— Supplied records —
◆ ◆ ◆ ◆ ◆

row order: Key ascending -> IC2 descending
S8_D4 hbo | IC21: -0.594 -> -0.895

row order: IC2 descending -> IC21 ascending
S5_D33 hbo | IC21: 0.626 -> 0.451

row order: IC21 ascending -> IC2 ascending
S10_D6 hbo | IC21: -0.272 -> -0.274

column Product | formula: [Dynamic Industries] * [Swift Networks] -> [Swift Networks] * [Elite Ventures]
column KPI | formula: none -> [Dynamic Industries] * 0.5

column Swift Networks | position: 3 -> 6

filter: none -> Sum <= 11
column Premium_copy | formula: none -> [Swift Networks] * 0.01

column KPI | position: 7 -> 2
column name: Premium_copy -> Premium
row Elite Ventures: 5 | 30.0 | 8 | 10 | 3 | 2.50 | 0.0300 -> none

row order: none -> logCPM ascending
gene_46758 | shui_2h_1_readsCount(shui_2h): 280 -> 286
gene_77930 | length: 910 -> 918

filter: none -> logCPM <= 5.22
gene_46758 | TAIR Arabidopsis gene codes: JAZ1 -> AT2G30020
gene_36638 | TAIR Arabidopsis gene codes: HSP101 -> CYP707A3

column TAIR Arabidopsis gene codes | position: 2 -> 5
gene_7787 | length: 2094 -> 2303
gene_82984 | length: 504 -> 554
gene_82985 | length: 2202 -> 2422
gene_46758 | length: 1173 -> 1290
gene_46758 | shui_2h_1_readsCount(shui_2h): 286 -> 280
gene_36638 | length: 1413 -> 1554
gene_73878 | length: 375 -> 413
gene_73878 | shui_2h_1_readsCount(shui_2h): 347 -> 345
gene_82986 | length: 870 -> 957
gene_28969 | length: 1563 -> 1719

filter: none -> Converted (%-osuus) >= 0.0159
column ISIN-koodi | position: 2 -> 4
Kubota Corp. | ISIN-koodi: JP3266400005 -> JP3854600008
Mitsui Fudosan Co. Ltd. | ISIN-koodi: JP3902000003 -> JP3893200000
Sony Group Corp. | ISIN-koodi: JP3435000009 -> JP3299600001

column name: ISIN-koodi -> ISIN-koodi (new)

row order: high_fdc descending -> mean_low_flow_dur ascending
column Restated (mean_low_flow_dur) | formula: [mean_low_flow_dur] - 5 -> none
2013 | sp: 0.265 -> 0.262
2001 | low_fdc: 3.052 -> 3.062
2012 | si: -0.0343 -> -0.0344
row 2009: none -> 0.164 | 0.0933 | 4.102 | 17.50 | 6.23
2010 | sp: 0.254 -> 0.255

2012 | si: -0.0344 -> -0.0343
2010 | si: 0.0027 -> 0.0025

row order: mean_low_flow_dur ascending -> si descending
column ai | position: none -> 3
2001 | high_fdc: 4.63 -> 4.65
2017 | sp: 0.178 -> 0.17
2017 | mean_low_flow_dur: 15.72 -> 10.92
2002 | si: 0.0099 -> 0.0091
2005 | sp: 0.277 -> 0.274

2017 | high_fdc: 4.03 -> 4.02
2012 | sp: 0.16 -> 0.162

◆ ◆ ◆ ◆ ◆

— What is being asked —
Type out all of the records again, exactly.

— Written answer —
row order: Key ascending -> IC2 descending
S8_D4 hbo | IC21: -0.594 -> -0.895

row order: IC2 descending -> IC21 ascending
S5_D33 hbo | IC21: 0.626 -> 0.451

row order: IC21 ascending -> IC2 ascending
S10_D6 hbo | IC21: -0.272 -> -0.274

column Product | formula: [Dynamic Industries] * [Swift Networks] -> [Swift Networks] * [Elite Ventures]
column KPI | formula: none -> [Dynamic Industries] * 0.5

column Swift Networks | position: 3 -> 6

filter: none -> Sum <= 11
column Premium_copy | formula: none -> [Swift Networks] * 0.01

column KPI | position: 7 -> 2
column name: Premium_copy -> Premium
row Elite Ventures: 5 | 30.0 | 8 | 10 | 3 | 2.50 | 0.0300 -> none

row order: none -> logCPM ascending
gene_46758 | shui_2h_1_readsCount(shui_2h): 280 -> 286
gene_77930 | length: 910 -> 918

filter: none -> logCPM <= 5.22
gene_46758 | TAIR Arabidopsis gene codes: JAZ1 -> AT2G30020
gene_36638 | TAIR Arabidopsis gene codes: HSP101 -> CYP707A3

column TAIR Arabidopsis gene codes | position: 2 -> 5
gene_7787 | length: 2094 -> 2303
gene_82984 | length: 504 -> 554
gene_82985 | length: 2202 -> 2422
gene_46758 | length: 1173 -> 1290
gene_46758 | shui_2h_1_readsCount(shui_2h): 286 -> 280
gene_36638 | length: 1413 -> 1554
gene_73878 | length: 375 -> 413
gene_73878 | shui_2h_1_readsCount(shui_2h): 347 -> 345
gene_82986 | length: 870 -> 957
gene_28969 | length: 1563 -> 1719

filter: none -> Converted (%-osuus) >= 0.0159
column ISIN-koodi | position: 2 -> 4
Kubota Corp. | ISIN-koodi: JP3266400005 -> JP3854600008
Mitsui Fudosan Co. Ltd. | ISIN-koodi: JP3902000003 -> JP3893200000
Sony Group Corp. | ISIN-koodi: JP3435000009 -> JP3299600001

column name: ISIN-koodi -> ISIN-koodi (new)

row order: high_fdc descending -> mean_low_flow_dur ascending
column Restated (mean_low_flow_dur) | formula: [mean_low_flow_dur] - 5 -> none
2013 | sp: 0.265 -> 0.262
2001 | low_fdc: 3.052 -> 3.062
2012 | si: -0.0343 -> -0.0344
row 2009: none -> 0.164 | 0.0933 | 4.102 | 17.50 | 6.23
2010 | sp: 0.254 -> 0.255

2012 | si: -0.0344 -> -0.0343
2010 | si: 0.0027 -> 0.0025

row order: mean_low_flow_dur ascending -> si descending
column ai | position: none -> 3
2001 | high_fdc: 4.63 -> 4.65
2017 | sp: 0.178 -> 0.17
2017 | mean_low_flow_dur: 15.72 -> 10.92
2002 | si: 0.0099 -> 0.0091
2005 | sp: 0.277 -> 0.274

2017 | high_fdc: 4.03 -> 4.02
2012 | sp: 0.16 -> 0.162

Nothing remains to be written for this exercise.